═══ Material for this task

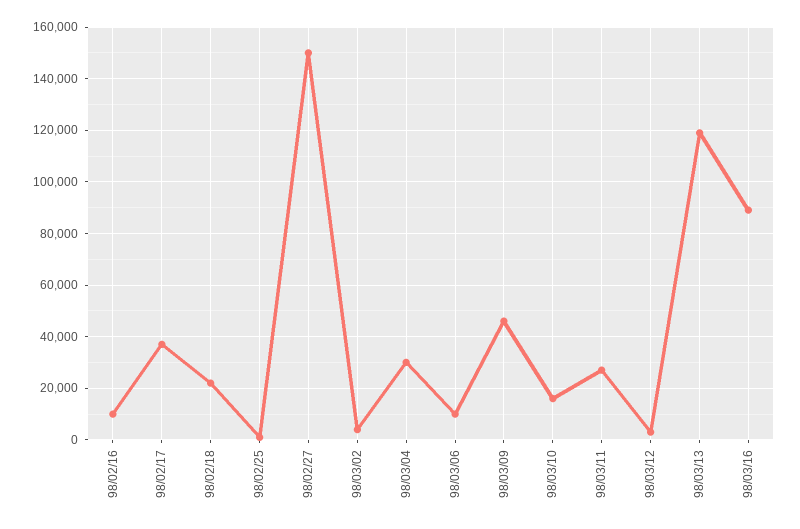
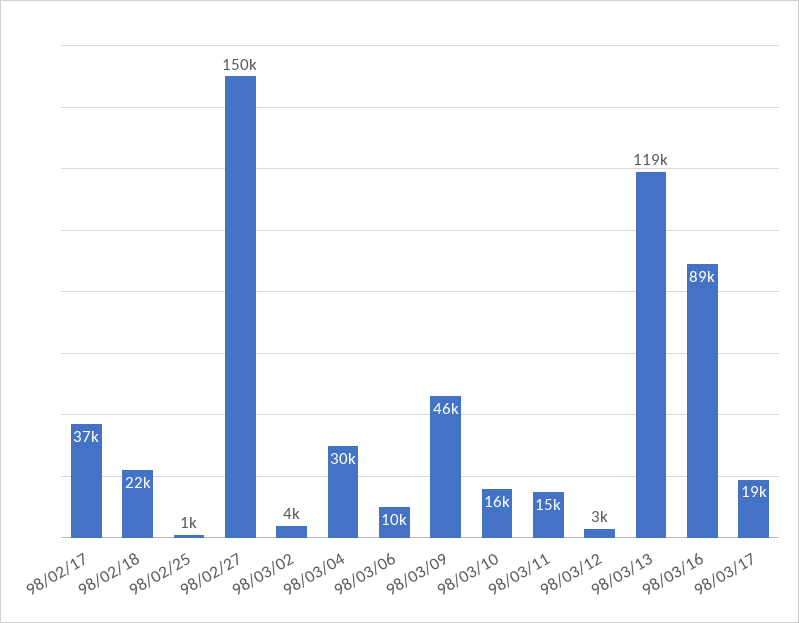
98/02/16: 10000 -> none
98/03/11: 27500 -> 15000
98/03/17: none -> 19000

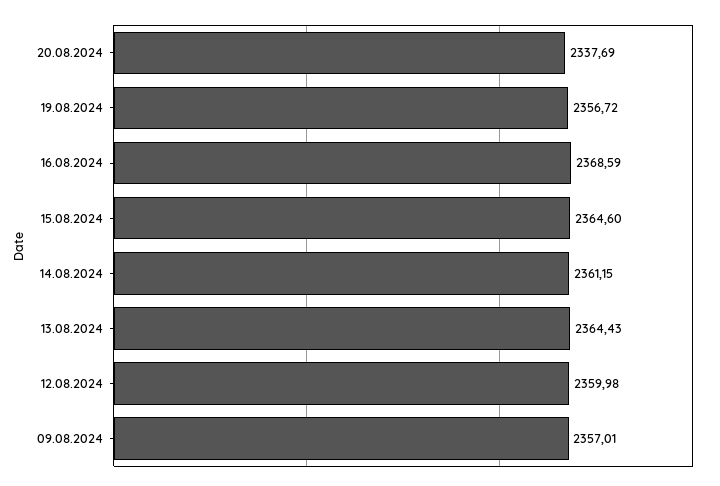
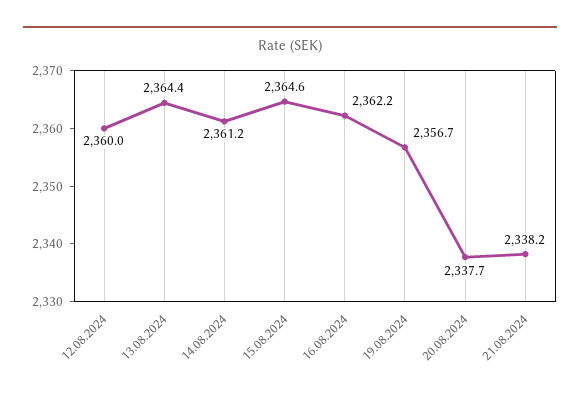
16.08.2024: 2368.59 -> 2362.2
09.08.2024: 2357.01 -> none
21.08.2024: none -> 2338.2

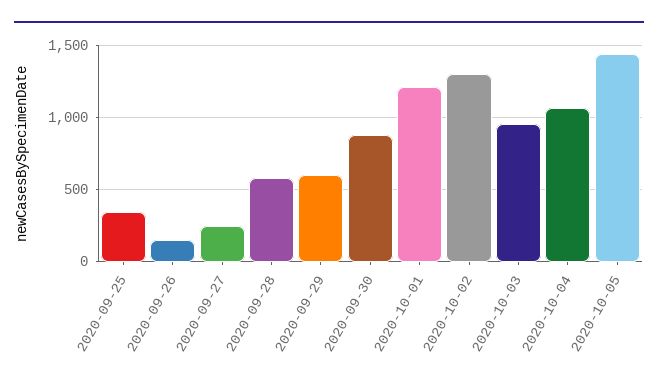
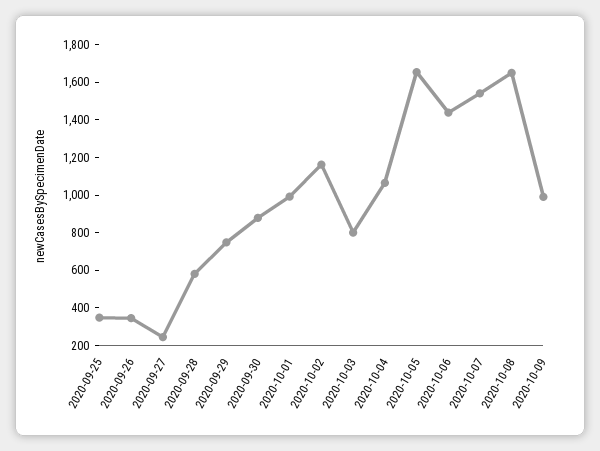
2020-09-26: 150 -> 350
2020-09-29: 600 -> 750
2020-10-01: 1200 -> 1000
2020-10-02: 1300 -> 1150
2020-10-03: 950 -> 800
2020-10-05: 1450 -> 1650
2020-10-06: none -> 1450
2020-10-07: none -> 1550
2020-10-08: none -> 1650
2020-10-09: none -> 1000

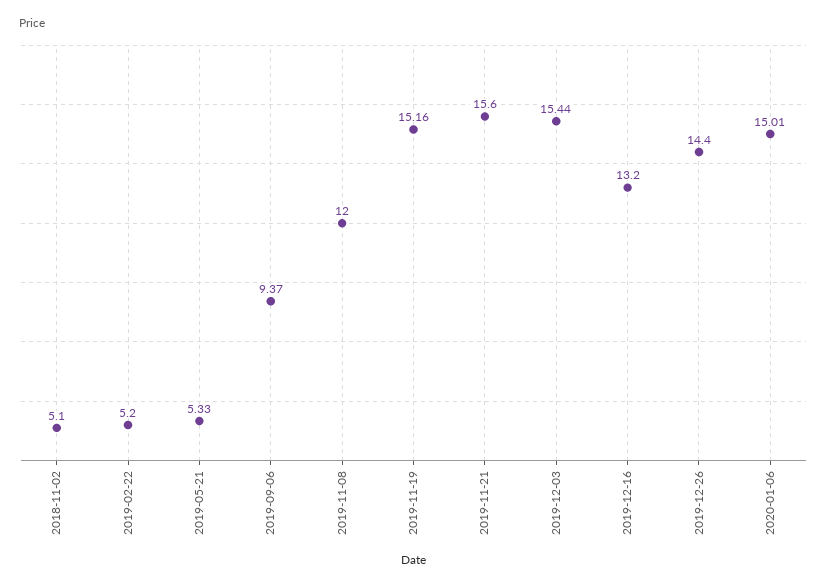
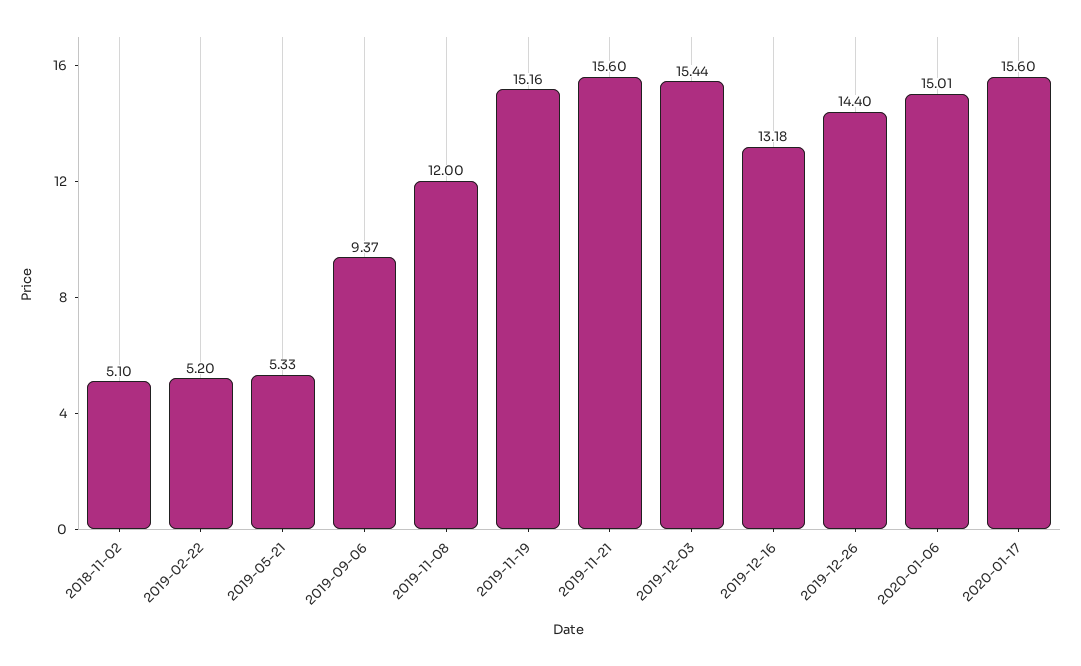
2019-12-16: 13.2 -> 13.18
2020-01-17: none -> 15.6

══════

All of the entries must be reproduced exactly, with no pictures kept.

98/02/16: 10000 -> none
98/03/11: 27500 -> 15000
98/03/17: none -> 19000

16.08.2024: 2368.59 -> 2362.2
09.08.2024: 2357.01 -> none
21.08.2024: none -> 2338.2

2020-09-26: 150 -> 350
2020-09-29: 600 -> 750
2020-10-01: 1200 -> 1000
2020-10-02: 1300 -> 1150
2020-10-03: 950 -> 800
2020-10-05: 1450 -> 1650
2020-10-06: none -> 1450
2020-10-07: none -> 1550
2020-10-08: none -> 1650
2020-10-09: none -> 1000

2019-12-16: 13.2 -> 13.18
2020-01-17: none -> 15.6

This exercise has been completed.